He finally spit it out
Jennifer Rubin on Trump’s too little too late:
He had to begin with some self-congratulations on the economy — because his accomplishments are what he really cares about. He told the country, “To anyone who acted criminally in this weekend’s racist violence, you will be held fully accountable. Justice will be delivered.” He finally spit it out by calling racism “evil” and condemning the “KKK, neo-Nazis, white supremacists and other hate groups.”
He read from a teleprompter. Speaking from his heart would have been impossible, given his obvious lack of passion and willful blindness over the past couple of days. He did not mention the “alt-right,” nor did he announce he is firing Stephen K. Bannon, who once bragged he gave the alt-right a platform at Breitbart. He did not announce any specific policy measures. He did not apologize for his moral obtuseness. This was the weakest statement he could have gotten away with, 48 hours too late. Why did it have to come to this?
Because he is what he appears to be: a terrible, malevolent, hostile, self-aggrandizing, stupid human being. He hasn’t got a single quality or skill that would enable him to stop being what he appears to be.
One might conclude from Trump’s foot-dragging and obsession with stoking racial tensions (e.g. his vote fraud commission, his crusade against legal and illegal immigrants, etc.) that, despite his apologists’ protestations, his campaign message was aimed at white resentment. Trump continues to tell those who want to “take back their country” that “their” country is being overrun by foreigners, non-Christians, non-whites. The majority of his followers had a more benign, non-racial interpretation (take the country back from liberals, elites, urbanites, etc.), but it surely hit home and brought out from the shadows Duke and his ilk.
It’s where he feels at home.
There is another more mundane explanation for Trump’s grudging, belated statement and refusal even now to reject support from white nationalists — just as he refuses to speak a critical word about Vladimir Putin. This is classic narcissistic behavior. The sole determination of whether Trump likes someone (Saudi royalty, thuggish leaders, etc.) is whether they praise him. It’s always and only about him. He has been far more antagonistic toward Senate Majority Leader Mitch McConnell (R-Ky.) and his own attorney general (or even Ken Frazier of Merck, who resigned from Trump’s manufacturing council) than he has been toward white nationalists because the former were disloyal in his mind, the only unforgivable sin in the Trump White House.
Quite. He is exactly what he appears to be.
That sentence is about 12 words too long.
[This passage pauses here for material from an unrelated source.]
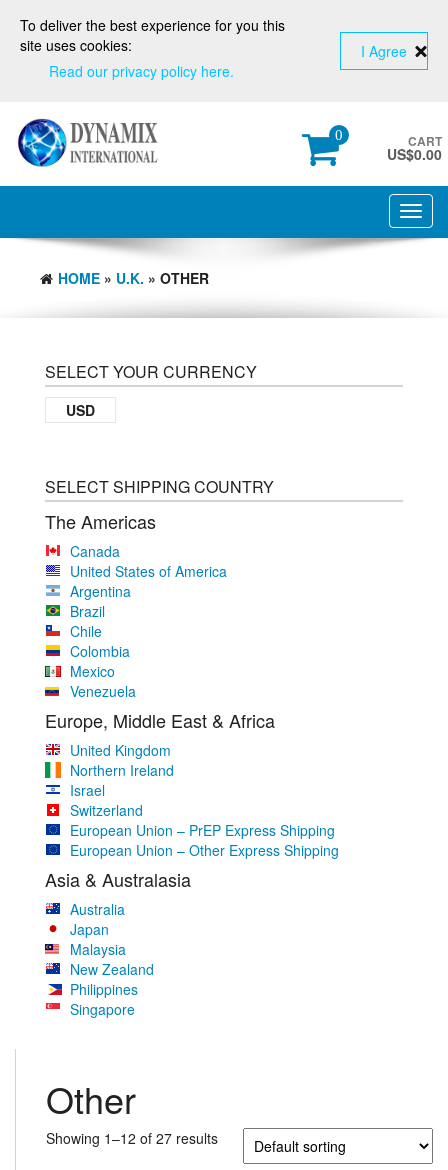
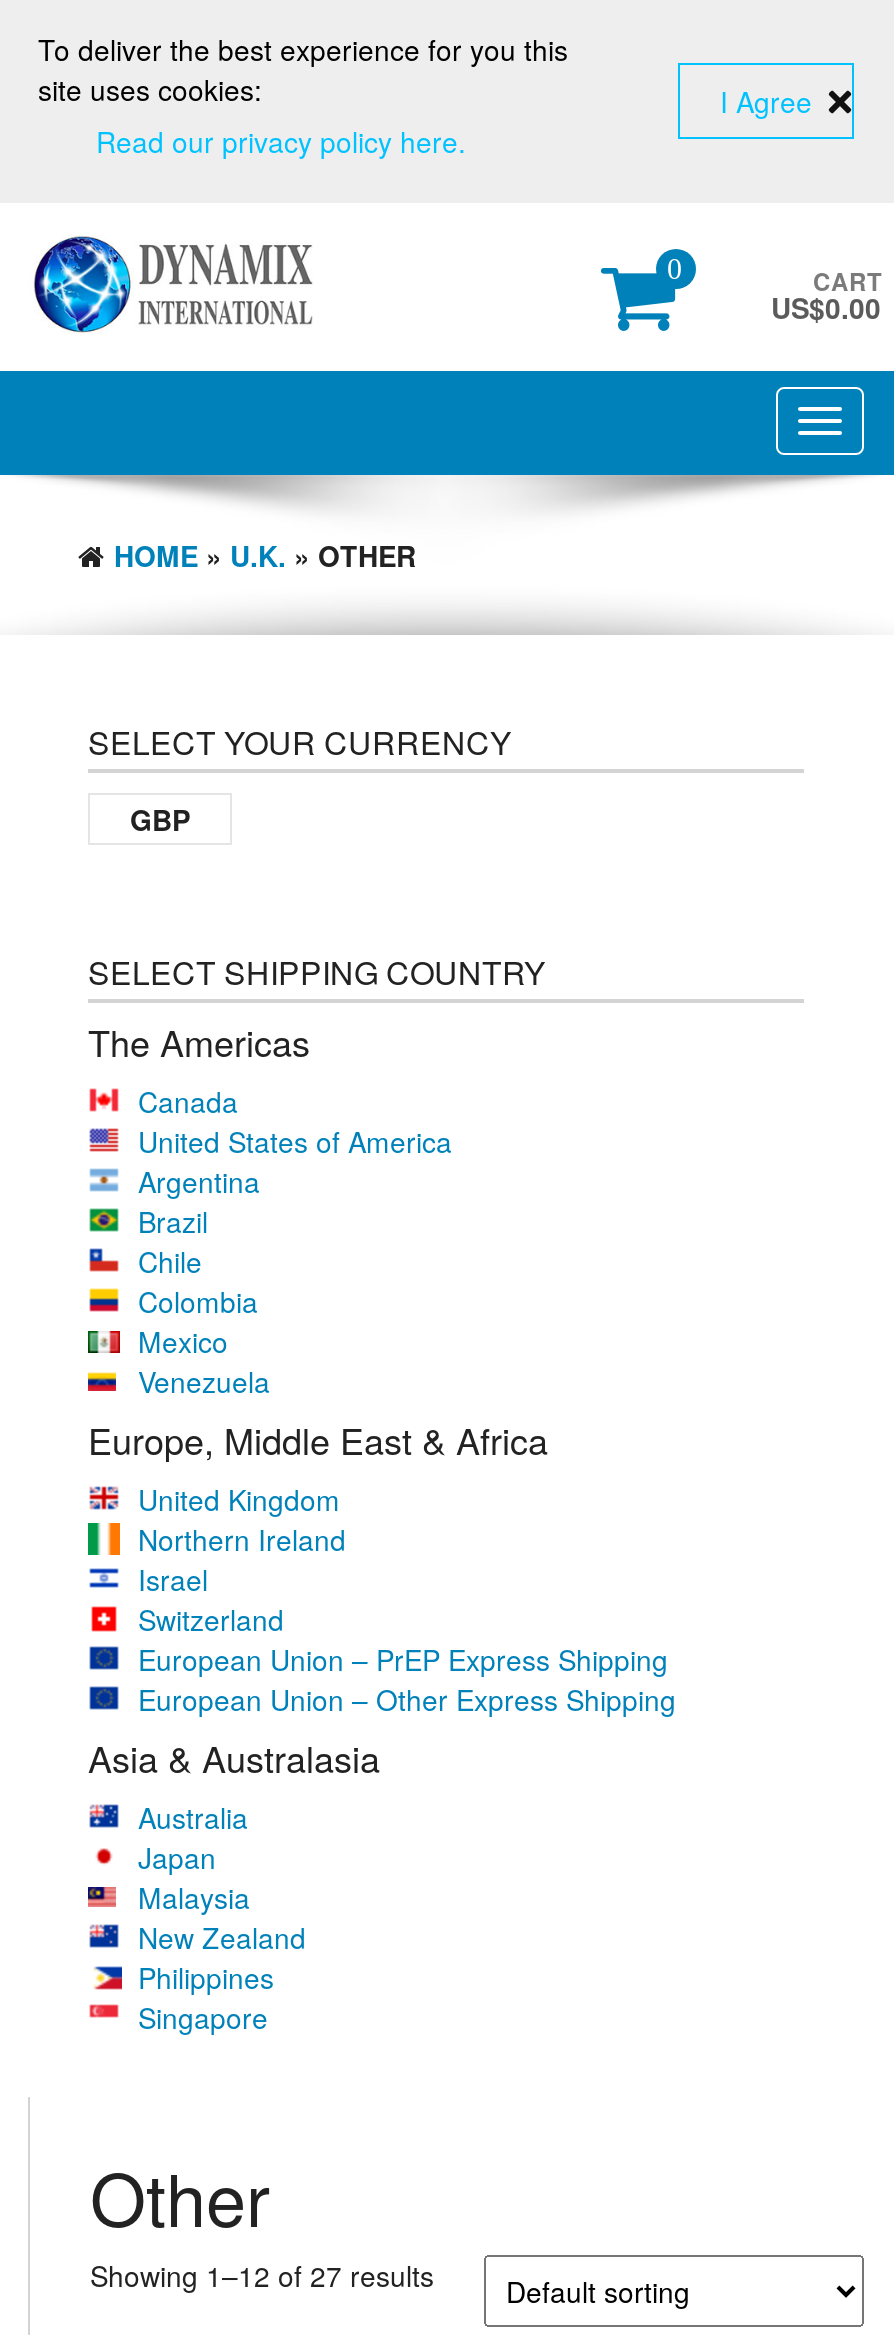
- USD
+ GBP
Here: He hasn’t got a single quality or skill.
I wish I could believe that, but I know too many Trump supporters to give it credence.
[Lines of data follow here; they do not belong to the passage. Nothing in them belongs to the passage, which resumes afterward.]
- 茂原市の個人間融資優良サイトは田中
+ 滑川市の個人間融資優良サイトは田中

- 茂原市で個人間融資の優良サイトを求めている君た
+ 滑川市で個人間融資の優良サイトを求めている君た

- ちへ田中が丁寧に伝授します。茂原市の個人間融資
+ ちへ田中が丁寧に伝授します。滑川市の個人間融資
The more benign, non-racial interpretation is hardly any better.
Is not either too long! He does have qualities – bad ones, but they’re qualities. And he does have skills – he’s good at getting away with cheating, for instance. But he doesn’t have the ones that would enable him to stop being what he appears to be, which was the theme of the post. (I don’t usually have themes, but this one developed a theme.)
Sheesh, editors.
It’s worth realizing or repeating that Trump can’t stop Trump. Whatever qualities he has he has no quality to cease his own qualities…all of them unfortunately incompatible with a normal human.
@Stewart wow, did he really tweet that???
@guest:
Yes, it’s completely real. With tweets that show up on FB, they can of course be faked and what also sometimes happens is that something much older from a real account is suddenly dredged up and it seems like a reaction to something topical but isn’t, nor is it, however, faked. So it’s always worth checking, but the first whiff I got of this, I went straight to the real account and there it was. So, yes, Trump is so crass that what he really says seems like someone’s parodying him to make him look even worse.